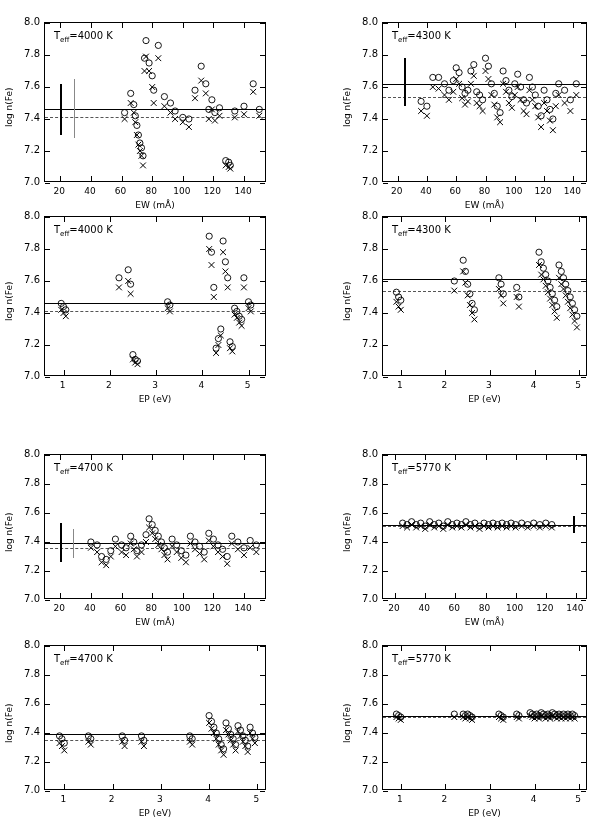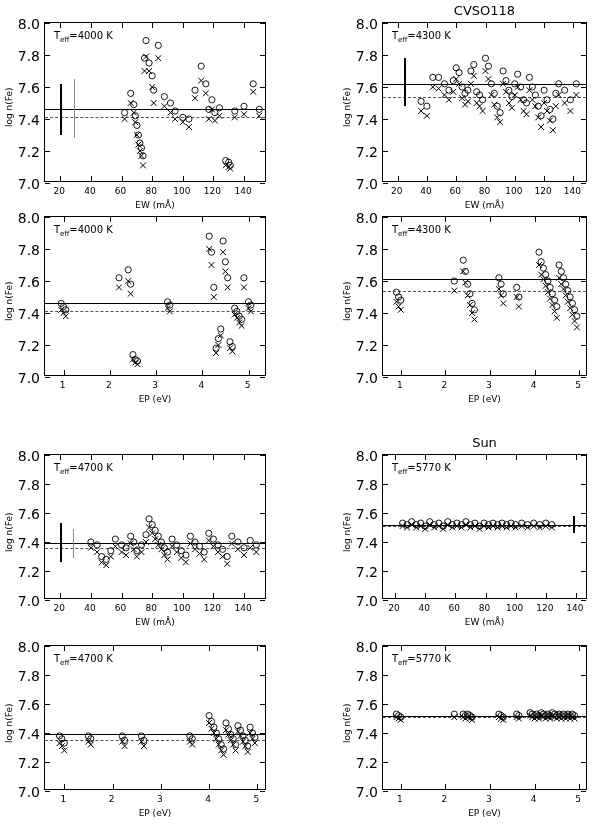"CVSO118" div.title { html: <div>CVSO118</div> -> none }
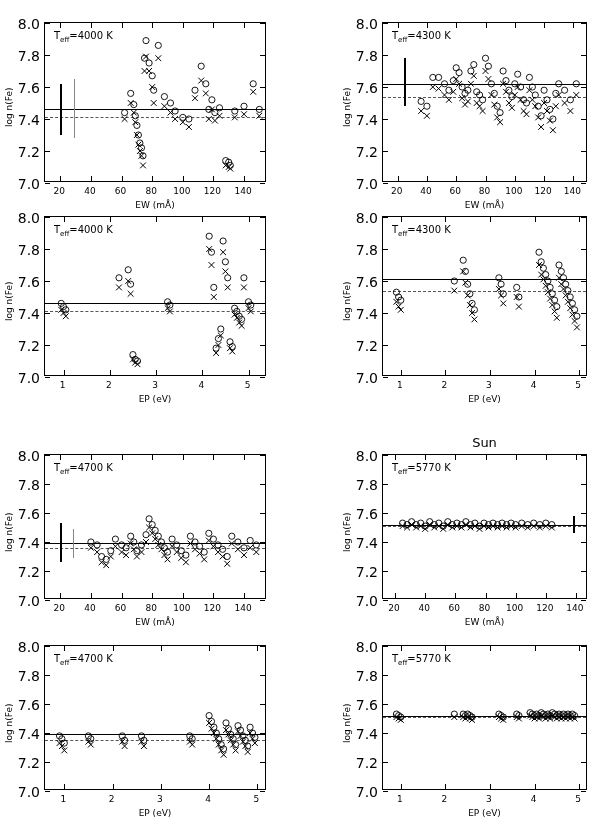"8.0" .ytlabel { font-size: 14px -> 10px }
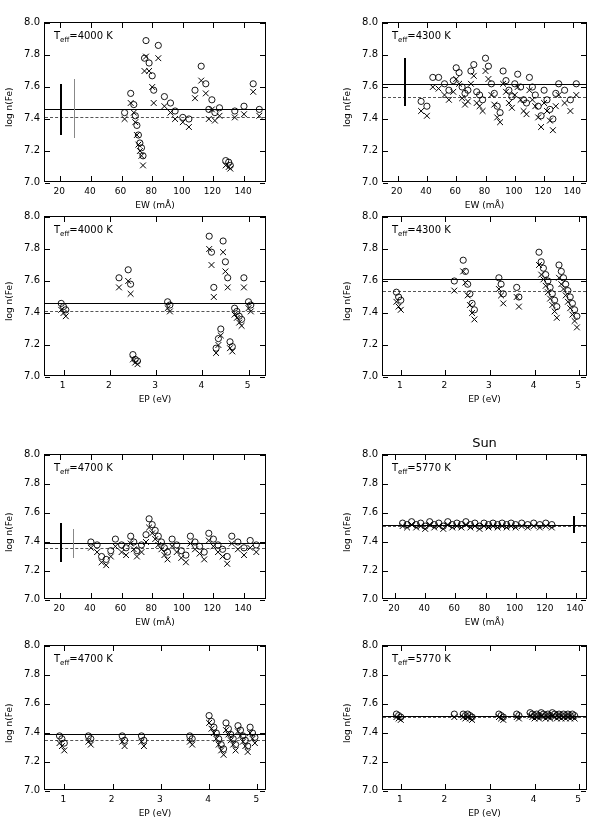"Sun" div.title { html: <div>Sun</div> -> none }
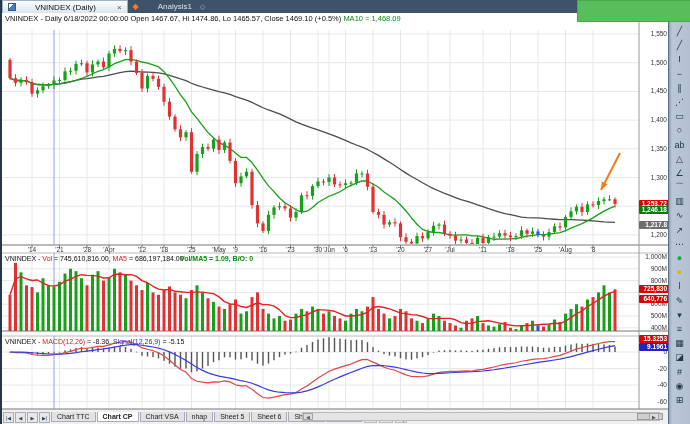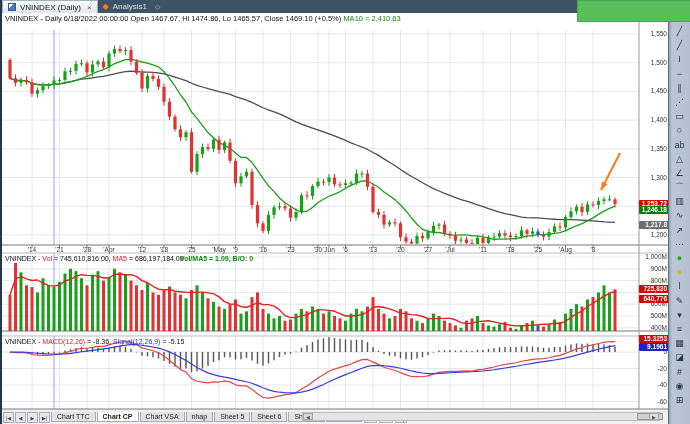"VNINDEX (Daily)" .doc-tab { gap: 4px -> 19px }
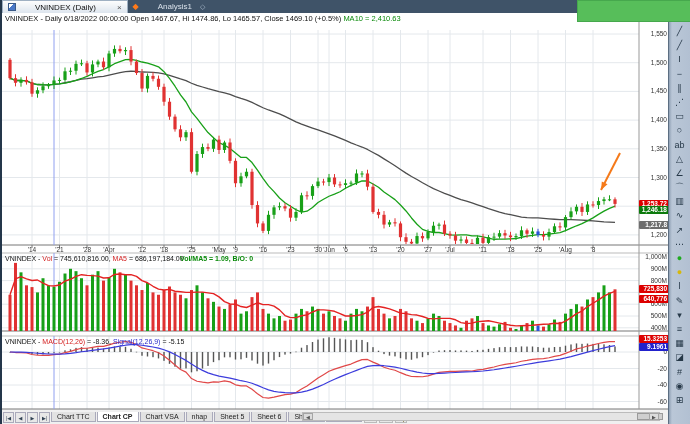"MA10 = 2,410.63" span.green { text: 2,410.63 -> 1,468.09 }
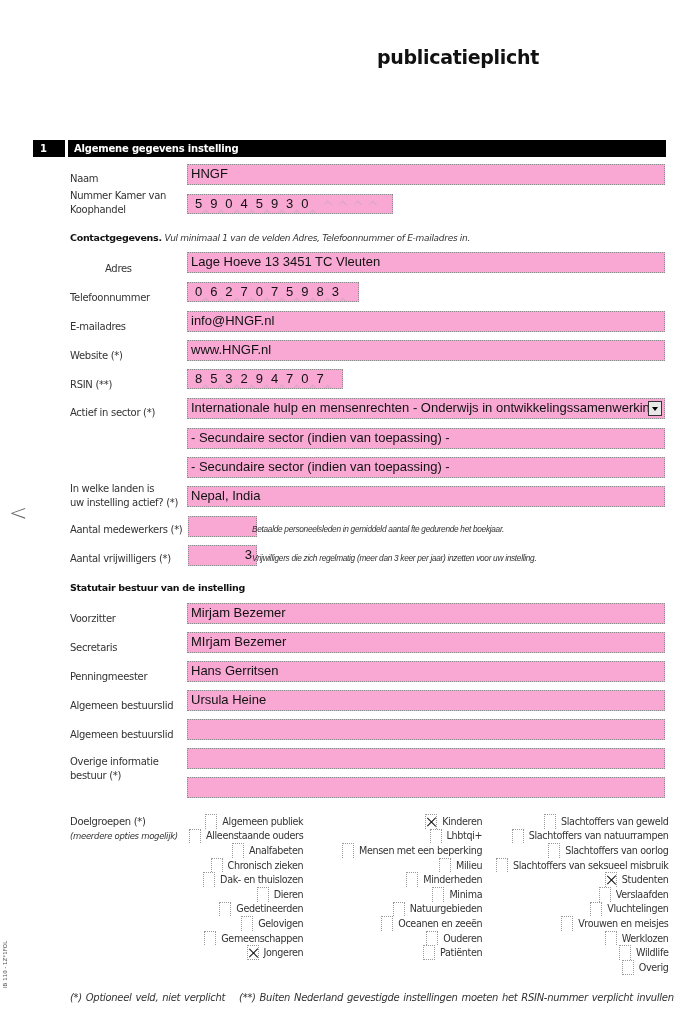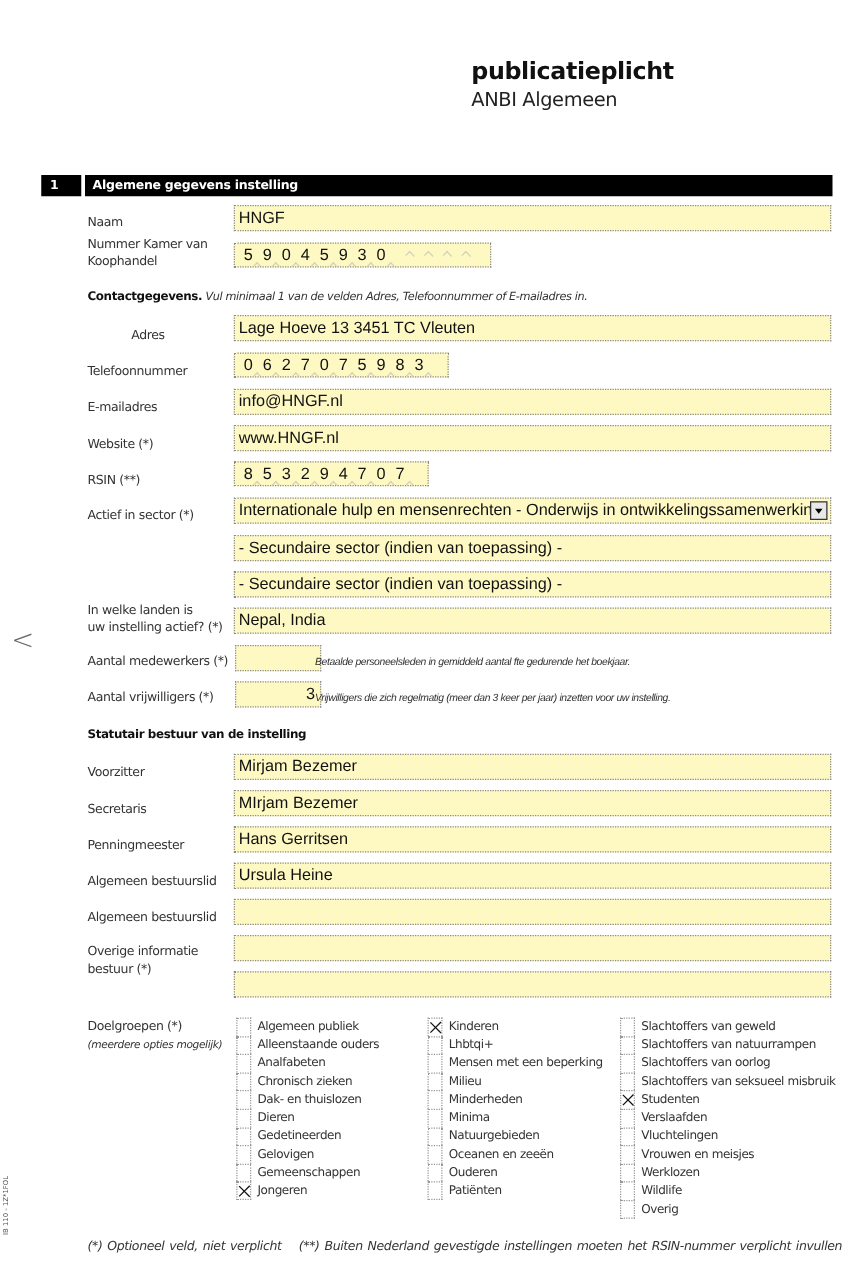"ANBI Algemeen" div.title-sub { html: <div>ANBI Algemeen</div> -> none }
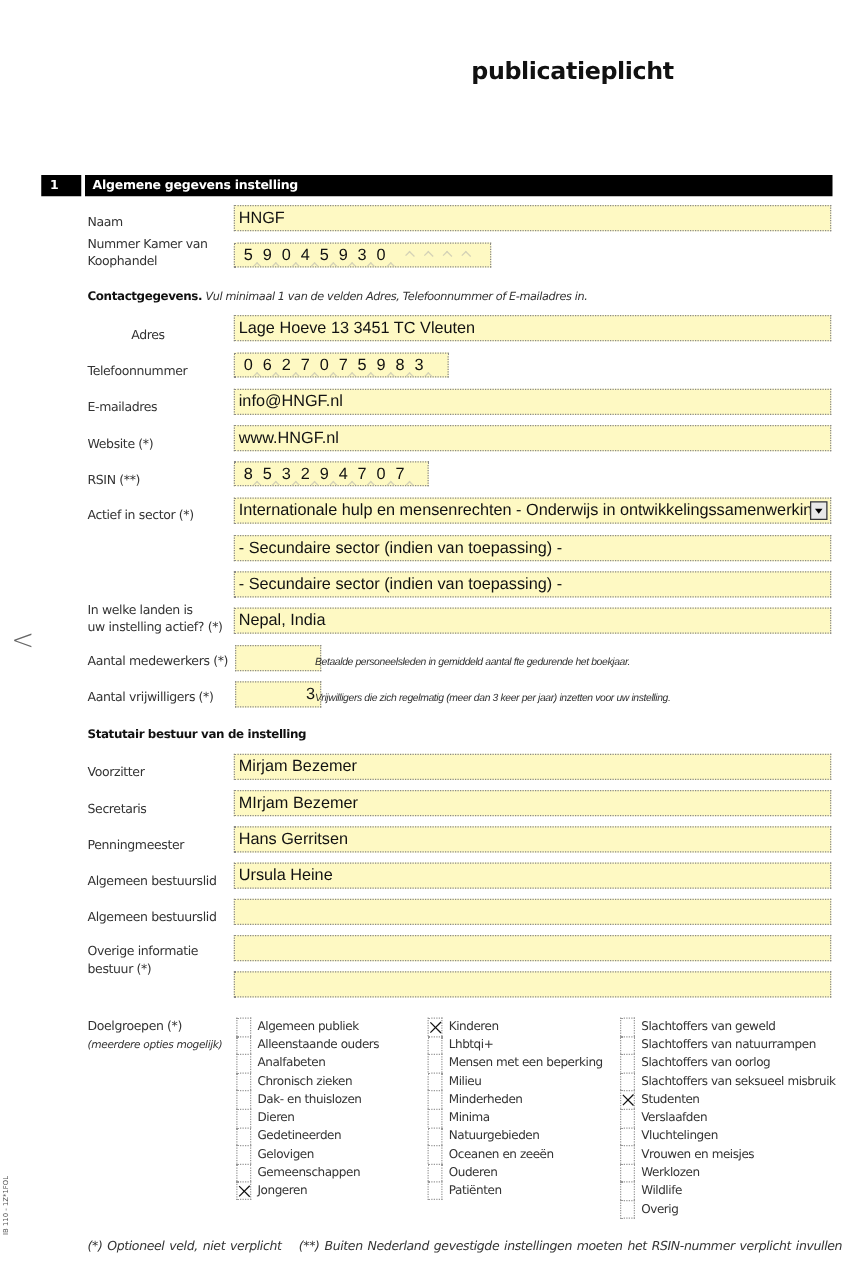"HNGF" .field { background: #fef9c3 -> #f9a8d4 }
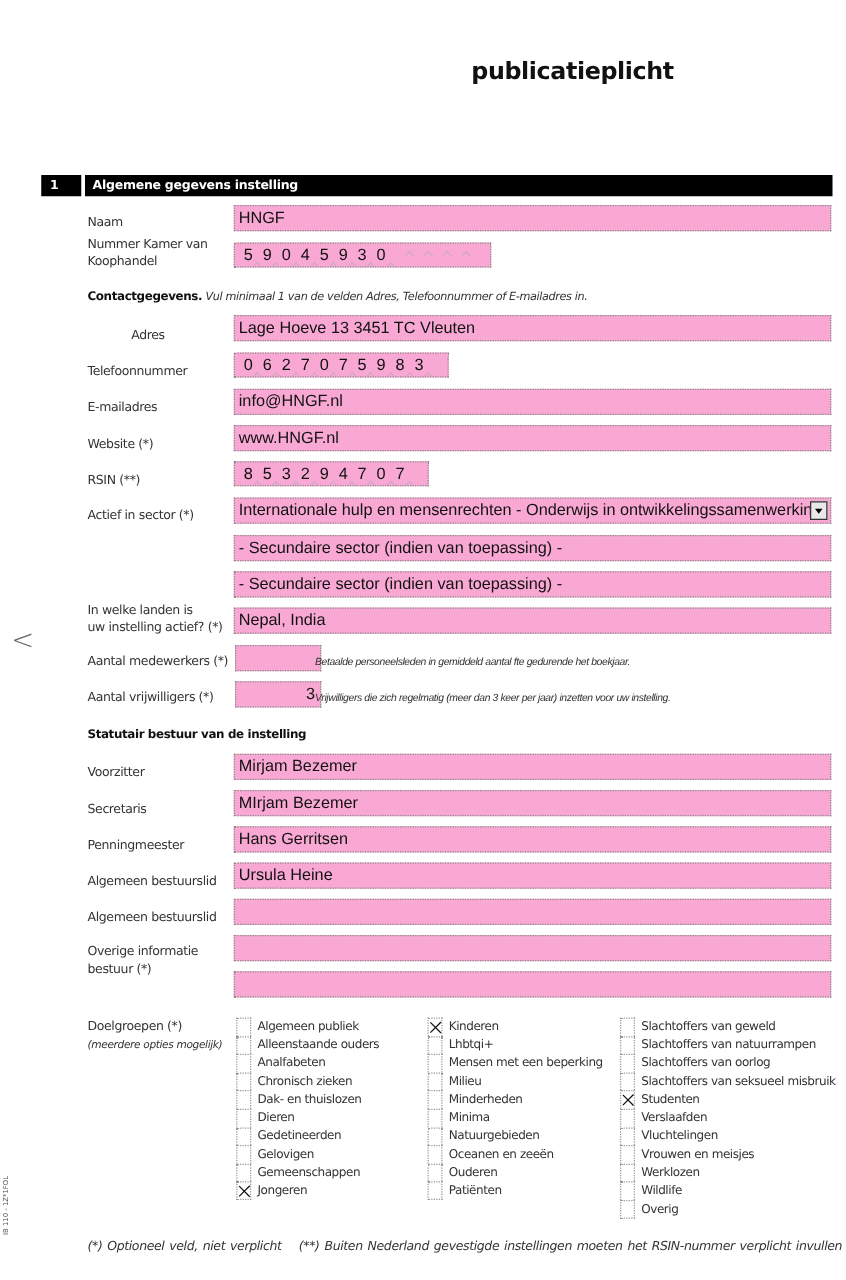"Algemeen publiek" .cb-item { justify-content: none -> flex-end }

» **Problem to work on**:
What the answer needs is every line from the one with "text: 2,410.63 ->" through the last line of the data, reproduced word for word and with pictures omitted.

» **Output**:
"MA10 = 2,410.63" span.green { text: 2,410.63 -> 1,468.09 }
"ANBI Algemeen" div.title-sub { html: <div>ANBI Algemeen</div> -> none }
"HNGF" .field { background: #fef9c3 -> #f9a8d4 }
"Algemeen publiek" .cb-item { justify-content: none -> flex-end }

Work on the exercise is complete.